Jean Brignole, secrétaire général du STC, résume l'état d'esprit général : "une chose est sûre, ce n'est pas le bon moment pour faire cette démarche, et ce n'est pas la meilleure méthode pour rassurer tout le monde. On ne peut pas laisser perdurer une situation anxiogène telle que celle-là.

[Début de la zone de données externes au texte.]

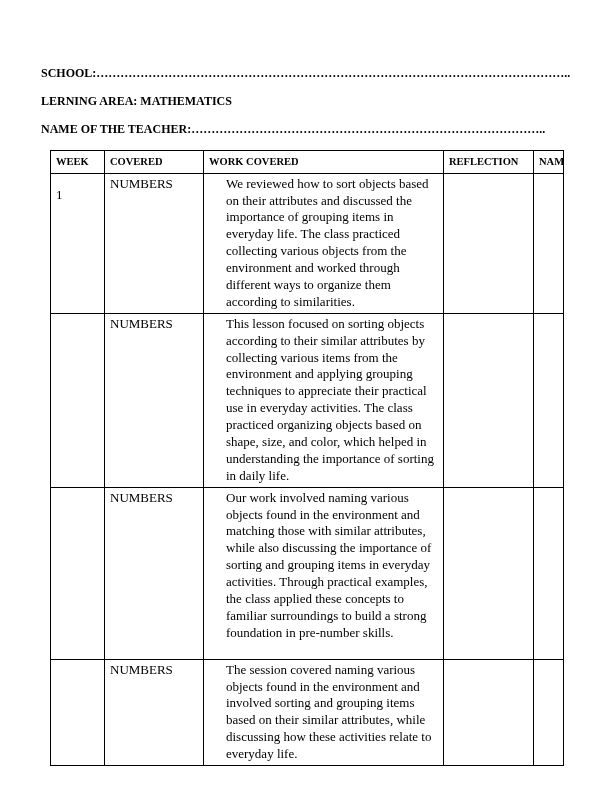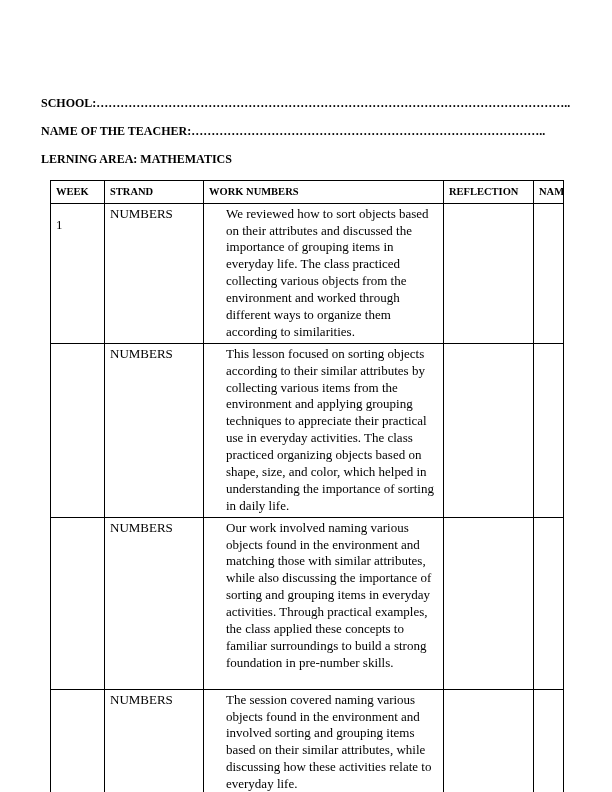"SCHOOL:………………………………………………………………………………………" .page { padding: 96px 40px 0 41px -> 66px 40px 0 41px }
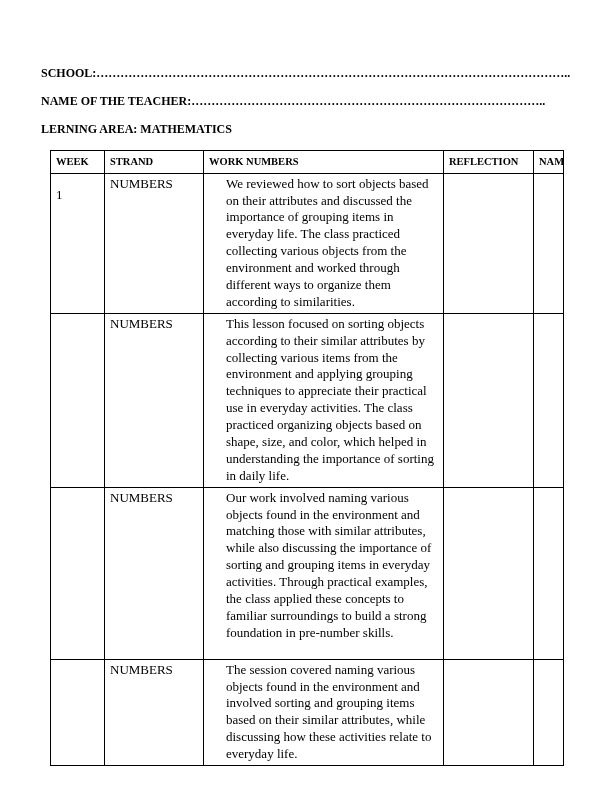"NAME OF THE" p.header-line { order: before "LERNING AREA: MATHEMATICS" -> after "LERNING AREA: MATHEMATICS" }
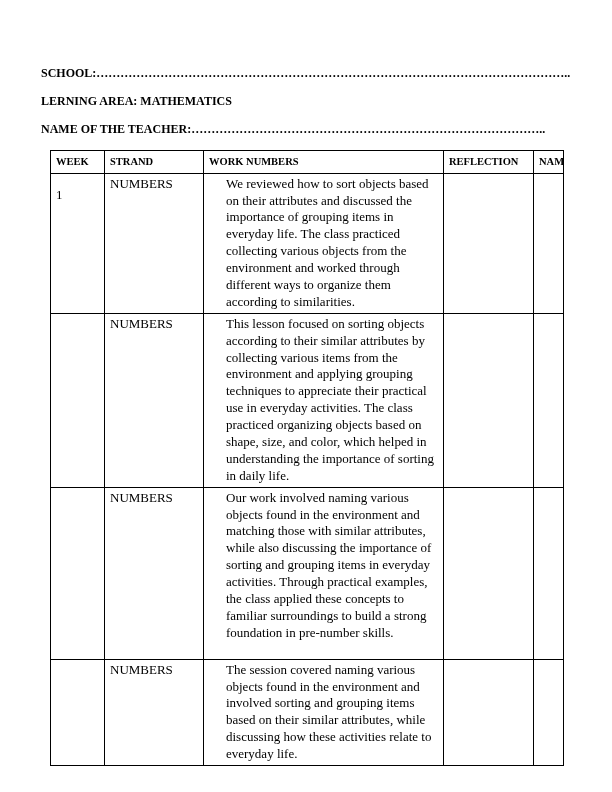"STRAND" th { text: STRAND -> COVERED }
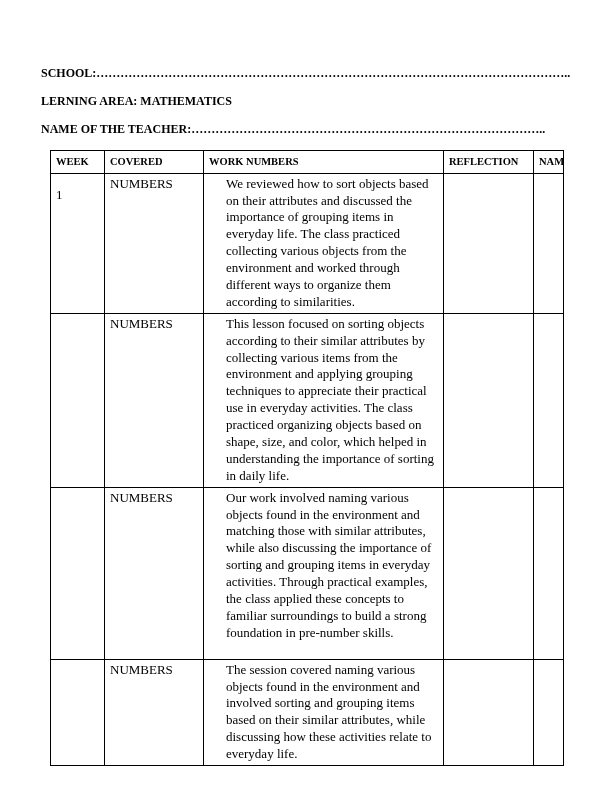"WORK NUMBERS" th { text: NUMBERS -> COVERED }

Je ne suis pas sûr qu'un conflit, en ce moment, soit bénéfique pour les employés des Eaux d'Orezza.
Doit-on comprendre qu'un nouveau mouvement de grève est prévu ? "Je ne suis pas sûr qu'un conflit, en ce moment, soit bénéfique pour les employés. En revanche, pour l'employeur... Avec la crise Covid, le confinement, une situation conflictuelle pourrait avoir quelques avantages. Nous avions fait savoir que pendant deux mois, on ne ferait rien. Et qu'ensuite, une fois tous les aspects du nouveau contrat de location-gérance clarifiés, nous reprendrions la main pour rattraper le temps perdu en matière de revendications salariales, d'acquis sociaux, et autres. C'était notre timing, et aujourd'hui, il est perturbé par cette décision de madame Mora", constate Jean Brignole, un rien amer.
Nous avons essayé de joindre la SNEEMO, pour tenter d'en savoir plus sur les raisons de la procédure de licenciement de Jean-Louis Rossi, sans succès. Une chose est sûre, le feuilleton Orezza, qui a animé l'hiver, risque fort de connaître une suite au printemps.